Share

Bab 4

Wira Adi Winata, seorang pengusaha kaya yang tinggal di Bandung. Badan tegapnya masih terlihat di usianya yang sudah lebih dari setengah abad. Senyumnya ramah. Tapi sorot matanya terlihat tajam mencerminkan kalau dia seorang yang tegas dan berwibawa. Sosok dan pembawaannya sangat mirip dengan Arga. Sedangkan istrinya Lusiana Andita, seorang wanita keibuan. Tutur katanya lemah lembut. Senyumnya semakin manis dengan lesung pipi di kedua pipinya. Anggi sangat mengagumi mama mertuanya itu. Dia ingin jadi istri dan seorang ibu seperti mama Lusi.

Anggi bergegas keluar menyambut kedua mertuanya. Dia langsung mencium tangan papa dan mamanya. Dan Bu Lusi pun langsung memeluk menantu kesayangannya itu.

"Mama kangen sama kamu, sayang," bisik mama di telinga Anggi.

"Aku juga kangen banget sama mama, maaf ya ma, aku udah lama nggak nengokin mama sama papa," balas Anggi masih dalam pelukan mama mertuanya.

"Tidak apa-apa, sayang. Yang penting kalian berdua sehat."

"Ayo masuk, pa, ma," ajak Anggi segera.

Mereka ngobrol di ruang keluarga sambil menikmati teh dan beberapa potong kue yang Anggi beli di toko kue pagi tadi.
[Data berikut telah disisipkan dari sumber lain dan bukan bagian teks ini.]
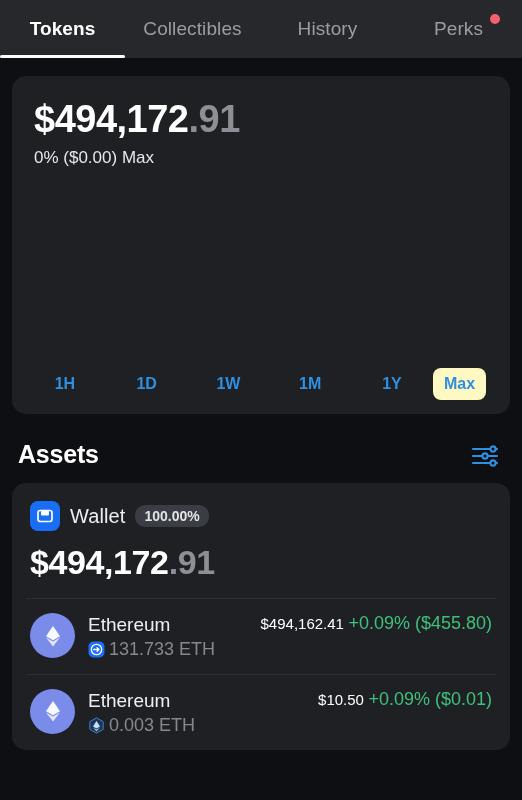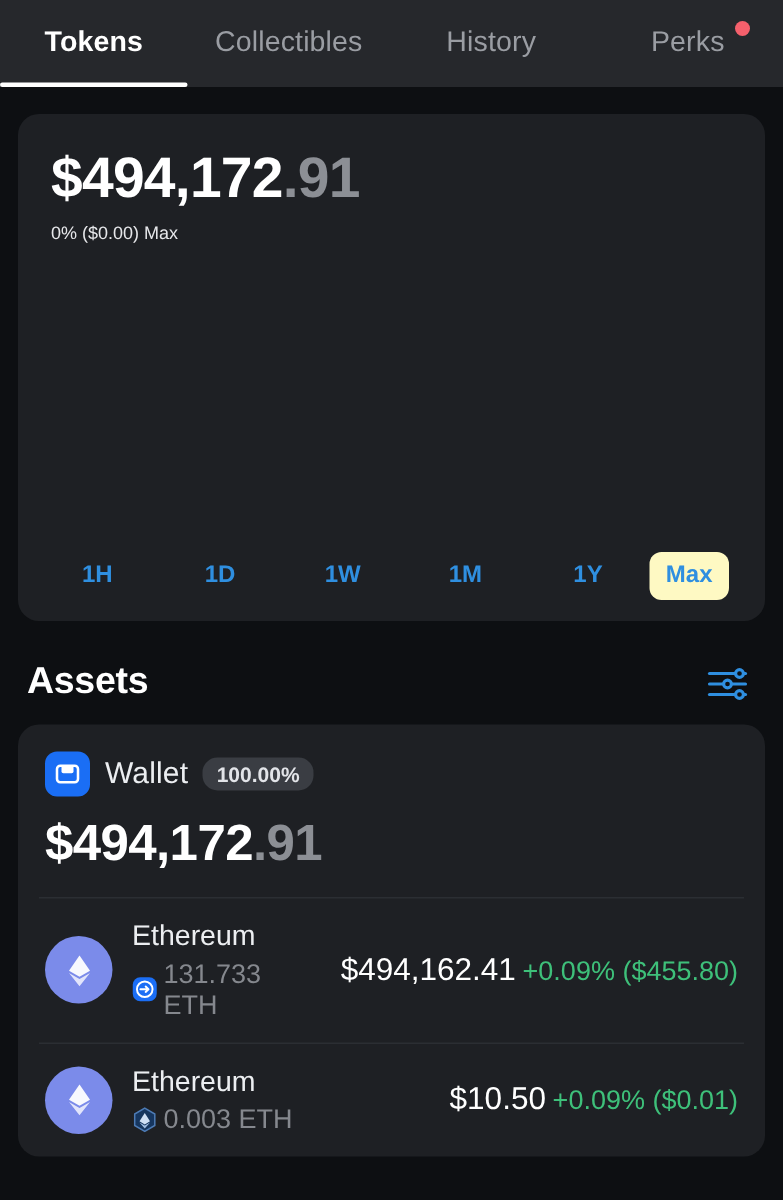"0% ($0.00) Max" .bal-sub { font-size: 12px -> 17px }
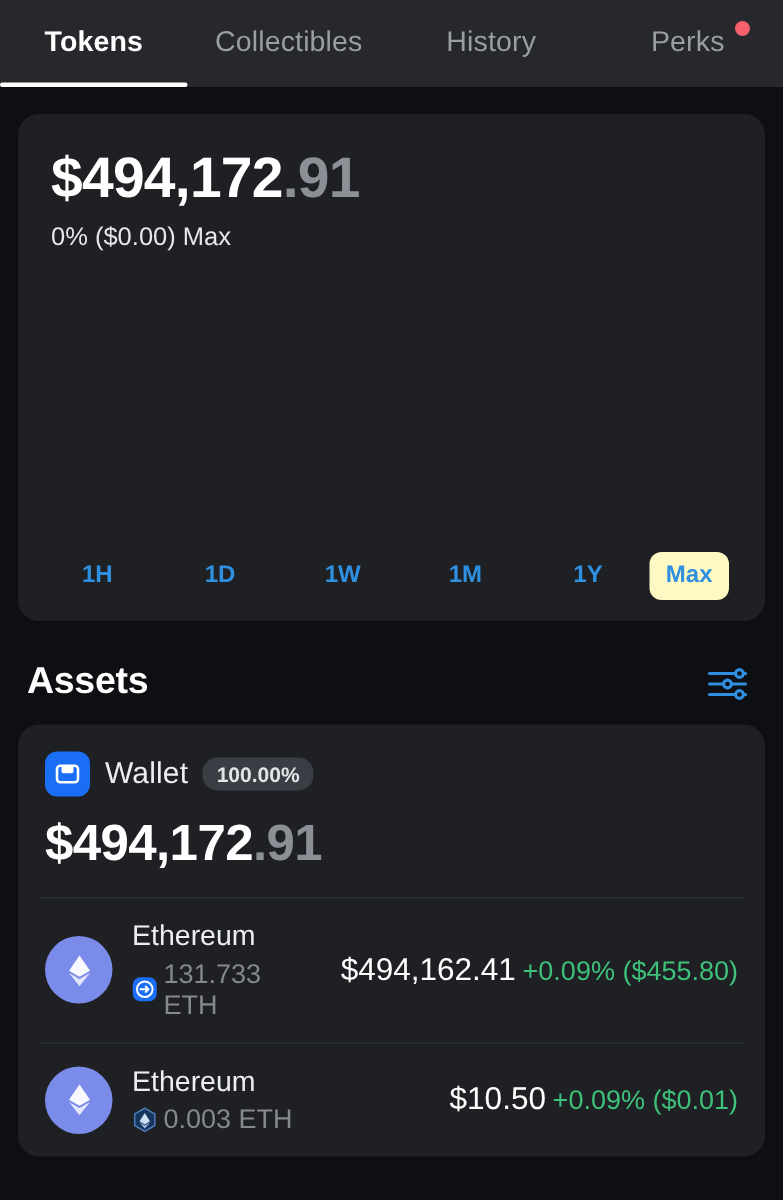"Ethereum" .token-row { align-items: center -> none }
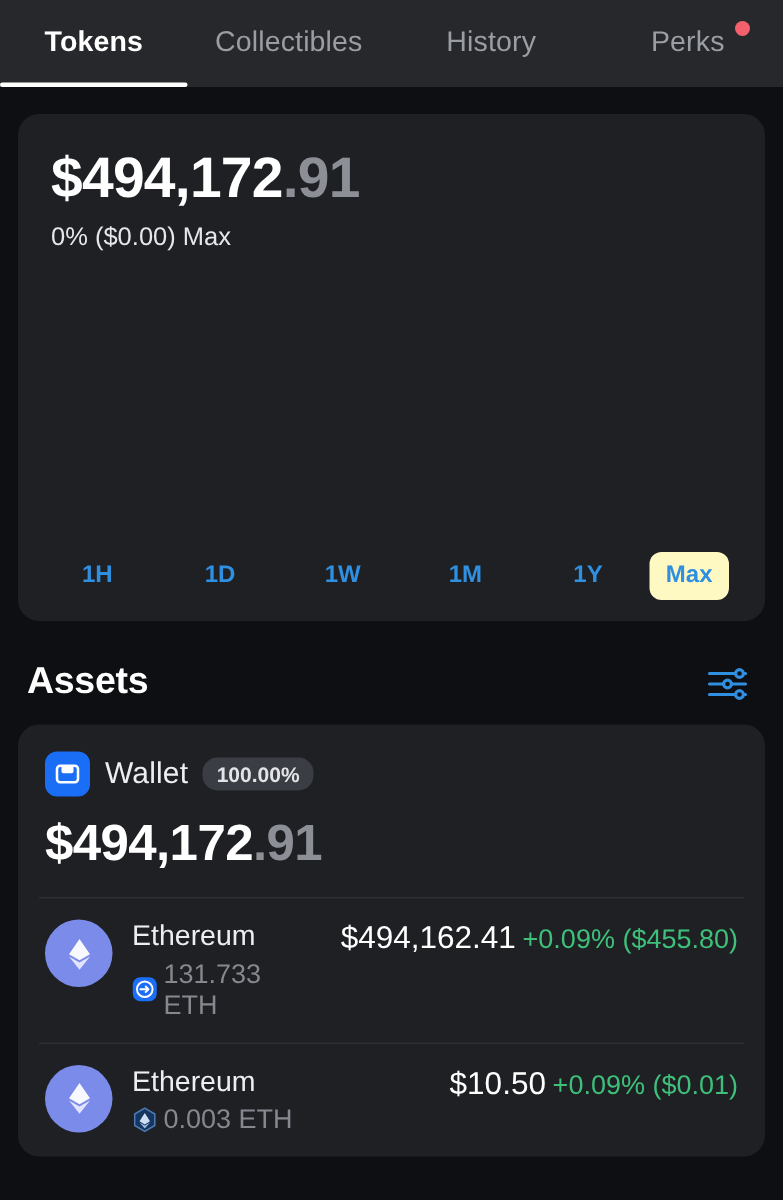"$494,162.41" .token-val { font-size: 21px -> 15px }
Tidak terasa sudah masuk waktunya makan siang. Anggi mengajak suami dan mertuanya untuk menikmati hidangan yang sudah dia siapkan tadi.

***

Rencananya papa dan mama mertuanya itu mau menginap selama seminggu. Anggi senang karena hari-harinya sekarang jadi ramai. Apalagi Anggi dan mama memiliki hobi yang sama yaitu, memasak. Setiap hari mereka memasak bersama sambil berbincang tentang apa saja. Tentang Arga waktu kecil, tentang keadaan dunia saat ini, tentang bencana alam yang sedang terjadi di mana-mana. Dan tentang apa saja yang kebetulan mereka ingat. Terkadang mereka membicarakan hal yang serius dengan selingi beberapa perbincangan ringan yang mengundang canda dan tawa, Anggi bahagia sekali. Mama adalah teman bicara yang menyenangkan. Dan yang paling membuat Anggi bahagia selama ada mertuanya dirumah, yaitu sikap Arga jadi baik kepadanya. Walaupun itu cuma kalau didepan papa dan mama saja. Kalau di dalam kamar sikap Arga kembali dingin dan sinis. Kadang Anggi mau berontak, kadang Anggi mau pergi dari rumah itu. Tapi itu berarti dia akan membuka aibnya sendiri. Biarlah hatinya disakiti, tapi selama Arga tidak menyakitinya secara fisik Anggi akan terus bertahan. Toh semua ini salahku, pikirnya.

***

Siang itu Anggi dan mama sedang duduk-duduk di halaman belakang. Tiba-tiba mama menanyakan sesuatu yang cukup menusuk hati Anggi.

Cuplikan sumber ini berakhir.